Shouldn't be too hard for a qualified shop to set up comparison tests of different nuts on the same guitar. Then we wouldn't have to guess. Check loudness level, sustain length, and frequency response. You weren't doing anything anyway, right?

Otherwise I want bone on Larrivee acoustic, bone 1939 Cromwell archtop, tusq on Godin Core P90, and acrylic Uninut on my Fury Fireball & Fury Bandit -- because that's what they have and they are all keepers.

Still a dang good question! Even if the answer is "doesn't matter", I would like to know for sure.

BTW, some believe that zero fret makes first fret fingering easier, as well as maintaining a consistent physical response throughout the neck. These are distinctions that elude my blunt tactile and sonic perceptions.


----------



## jimmy c g (Jan 1, 2008)

i seem to hear a little more clarity with tusk, i tried bone nut and saddle on j 45 and went back to tusk, I would have thought bone would be better but not in this case, the tusk saddle does seem to develope slots where the string rests quicker than bone tho


----------



## zontar (Oct 25, 2007)

BSTheTech said:


> I think a decent piece of Stainless Steel would be adequate. I like where we're going with this. My father-in-law is a gunsmith. I think I just figured out my Christmas present.

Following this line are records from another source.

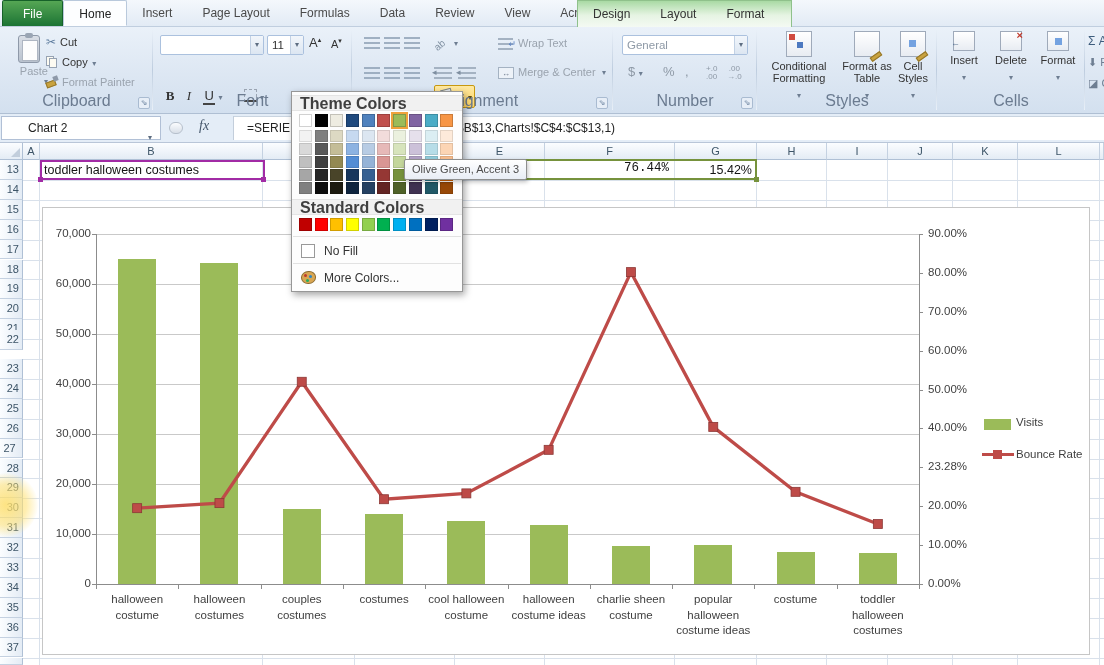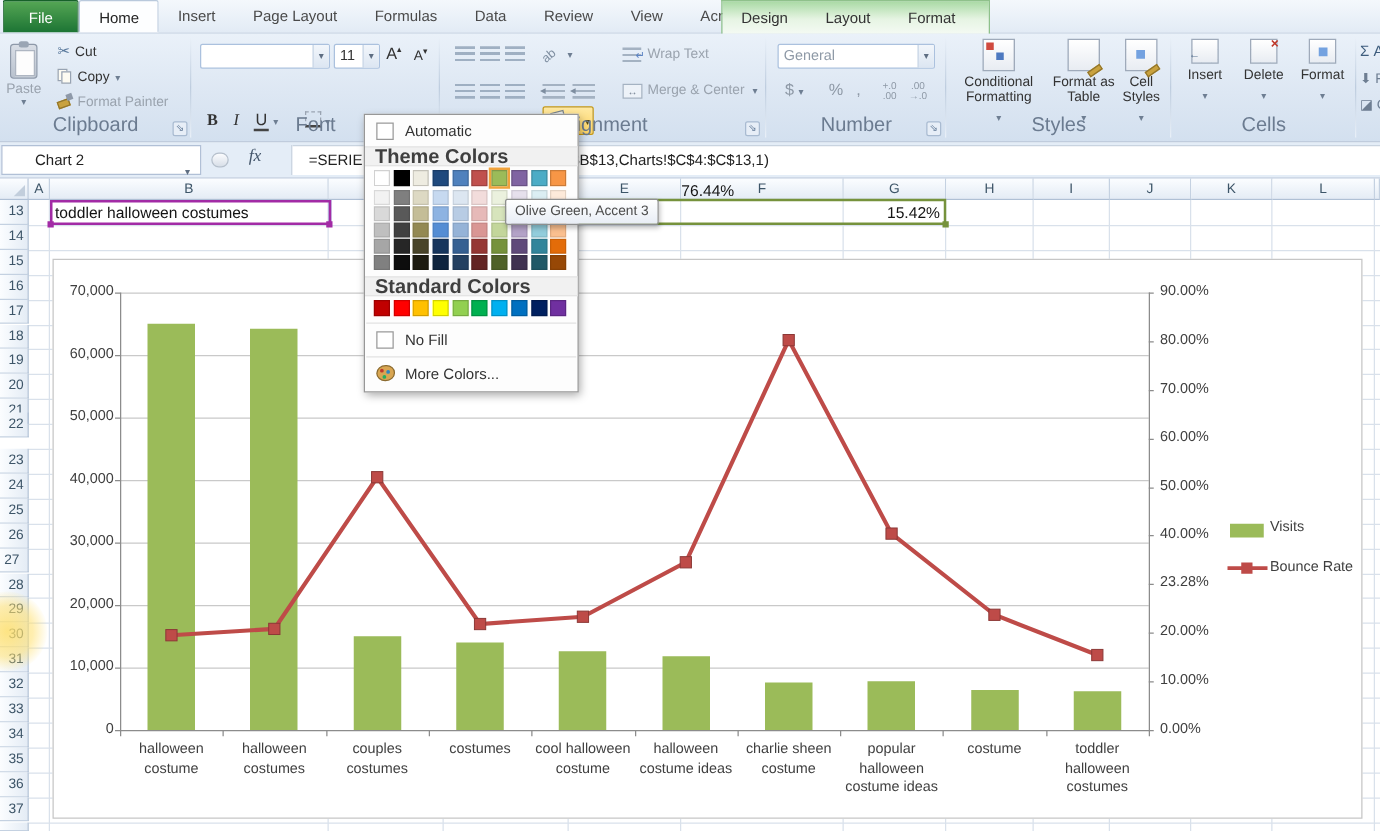--- a/index.html
+++ b/index.html
@@ -26,21 +26,21 @@
   .grp { position:absolute; top:0; height:86px; }
   .grp-div { position:absolute; top:3px; width:1px; height:80px; background:linear-gradient(#E9F0F8,#BECDDF,#E9F0F8); }
   .grp-label { position:absolute; bottom:3px; left:0; right:0; text-align:center; font-size:16px; color:#6B7B90; }
   .launcher { position:absolute; bottom:4px; width:12px; height:12px; border:1px solid #A9BBD1;
     border-radius:2px; color:#5E7795; font-size:8px; line-height:10px; text-align:center; background:#E7EEF7; }
   .rlabel { font-size:11px; color:#333; }
   .rlabel.dim, .dim { color:#9AA3AE; }
   .mini-arrow { font-size:8px; color:#6E7E92; }
 
   
-  #paste-btn { position:absolute; left:0; top:4px; width:38px; height:76px; border-radius:3px; text-align:center; }
+  #paste-btn { position:absolute; left:10px; top:4px; width:38px; height:76px; border-radius:3px; text-align:right; }
   .clipboard-ic { position:relative; width:22px; height:28px; margin:4px auto 2px;
     background:linear-gradient(#D9DEE6,#B9C2CE); border:1px solid #8E99A9; border-radius:3px; }
   .clipboard-ic:before { content:""; position:absolute; left:3px; top:4px; width:14px; height:19px; background:#FDFDFD; border:1px solid #AEB6C2; }
   .clipboard-ic:after { content:""; position:absolute; left:6px; top:-3px; width:8px; height:5px; background:#9AA5B4; border-radius:2px; }
   .cb-row { position:absolute; left:46px; height:18px; line-height:18px; white-space:nowrap; }
   .scissors { color:#5B7A9D; font-size:12px; margin-right:4px; }
   .copy-ic { display:inline-block; position:relative; width:11px; height:12px; margin-right:5px; vertical-align:-2px; }
   .copy-ic i { position:absolute; width:8px; height:10px; background:#FDFBF2; border:1px solid #97A3B3; }
   .copy-ic i:last-child { left:3px; top:2px; }
   .brush-ic { display:inline-block; width:12px; height:10px; margin-right:4px; position:relative; }
@@ -389,21 +389,21 @@
         <div class="gl-h" style="left: 23px; top: 474.7px; width: 1081px;"></div>
         <div class="rh" style="top: 474.7px; height: 19.9px; line-height: 19.9px;">36</div>
         <div class="gl-h" style="left: 23px; top: 494.6px; width: 1081px;"></div>
         <div class="rh" style="top: 494.6px; height: 19.9px; line-height: 19.9px;">37</div>
         <div class="gl-h" style="left: 23px; top: 514.5px; width: 1081px;"></div>
         <div class="rh" style="top: 514.5px; height: 7.5px;"></div>
       </div>
 
     <div class="cellval" style="left:44px;top:18px;">toddler halloween costumes</div>
     <div class="cellval" style="left:464px;top:18px;">:04:54</div>
-    <div class="cellval" style="left:545px;top:1px;width:124px;">76.44%</div>
+    <div class="cellval" style="left:545px;top:16px;width:124px;text-align:right;font-family:Liberation Mono, monospace;">76.44%</div>
     <div class="cellval" style="left:675px;top:18px;width:77px;text-align:right;">15.42%</div>
 
     <div class="selbox" id="sel-blue" style="left: 263px; top: 17px; width: 2px; height: 20px; background: rgb(68, 114, 196);"></div>
     <div class="selbox" id="sel-purple" style="left:40px;top:17px;width:225px;height:20px;border:2px solid #A22BA5;"></div>
     <div class="handle" id="hp1" style="left:38px;top:34px;background:#A22BA5;"></div>
     <div class="handle" id="hp2" style="left:261px;top:34px;background:#A22BA5;"></div>
     <div class="selbox" id="sel-green" style="left:454px;top:16px;width:303px;height:21px;border:2px solid #76923C;"></div>
     <div class="handle" style="left:754px;top:34px;background:#76923C;"></div>
 
     <div id="chart-obj">
@@ -501,23 +501,20 @@
         <div class="leg-text" style="left: 973px; top: 208px;">Visits</div>
         <div style="position: absolute; left: 939px; top: 245px; width: 32px; height: 3px; background: rgb(190, 75, 72);"></div>
         <div style="position: absolute; left: 950px; top: 242px; width: 9px; height: 9px; background: rgb(190, 75, 72);"></div>
         <div class="leg-text" style="left: 973px; top: 240px;">Bounce Rate</div>
       </div>
 
     <div id="glow"></div>
   </div>
 
   <div id="fill-panel">
-    <div class="fp-row">
-      <span class="fp-swatch-auto"></span><span class="fp-label">Automatic</span>
-    </div>
     <div class="fp-head">Theme Colors</div>
     <div id="theme-row" class="fp-swrow">
         <div class="sw" style="background: rgb(255, 255, 255);"></div>
         <div class="sw" style="background: rgb(0, 0, 0);"></div>
         <div class="sw" style="background: rgb(238, 236, 225);"></div>
         <div class="sw" style="background: rgb(31, 73, 125);"></div>
         <div class="sw" style="background: rgb(79, 129, 189);"></div>
         <div class="sw" style="background: rgb(192, 80, 77);"></div>
         <div class="sw sel" style="background: rgb(155, 187, 89);"></div>
         <div class="sw" style="background: rgb(128, 100, 162);"></div>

He had heard about the density or something like that about vanadium--so he wanted to try it--but as I indicated--he won't be doing it again.
Stainless steel? maybe.


----------



## Steadfastly (Nov 14, 2008)

Bone on acoustic and Tusq on electric for me. I think the bone helps a bit with the sustain.


----------



## Jimmy_D (Jul 4, 2009)

IMO Tusq is a really good good material for a nut or saddle and for a while I was installing it in my guitars and customer guitars, but even though it costs more, I think it's second to bone and I'm back on the bone bandwagon 100%.

A couple things I've noticed;

1. if you check the picture below you'll see two (customer's) Tusq nuts changed out for bone in the last month or so, to me both guitars sound "better" with bone.

The top one was installed in the guitar for 9 years and the bottom one 6 years, (both are Tele's with lacquered fretboards and fretboard oil is apparently not a factor).

Neither guitar has been stored in a case, both on stand/hanger. So you can see, longer-term, that Tusq is definitely susceptible to discoloration from sunlight, dirt/hand oils etc. I will say it doesn't seem to have softened the material or had any other noticeable effect.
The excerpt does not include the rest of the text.